From the line containing "11:00: 17.7 -> 18.6" to the last line of the records below, retype every line exactly and output nothing else.

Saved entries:
=== Section Start ===

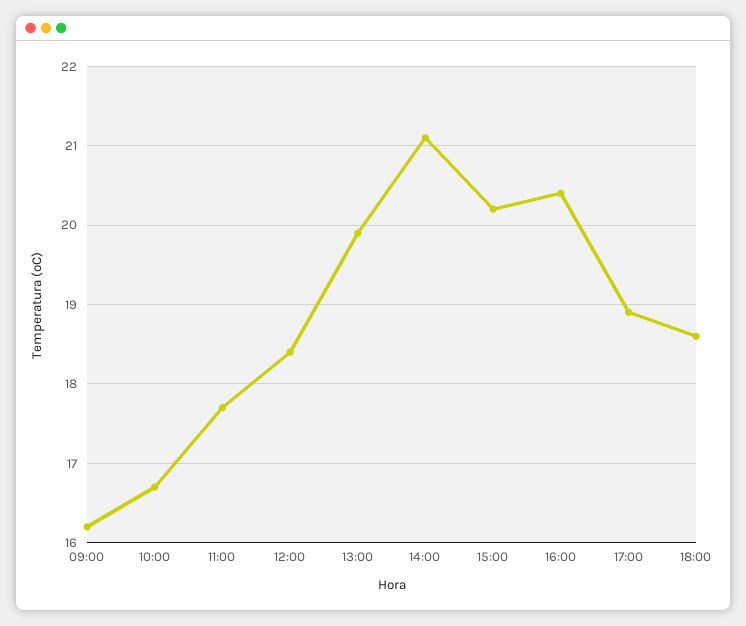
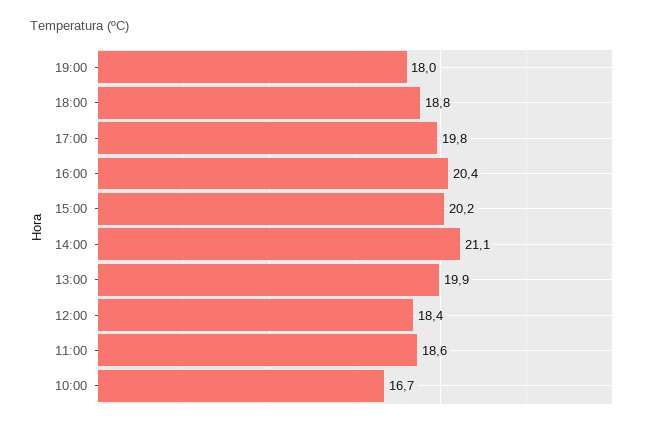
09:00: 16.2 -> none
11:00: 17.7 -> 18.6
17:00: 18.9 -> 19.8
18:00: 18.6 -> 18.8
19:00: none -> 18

=== Section End ===

- OUTPUT FOR THIS TASK -
11:00: 17.7 -> 18.6
17:00: 18.9 -> 19.8
18:00: 18.6 -> 18.8
19:00: none -> 18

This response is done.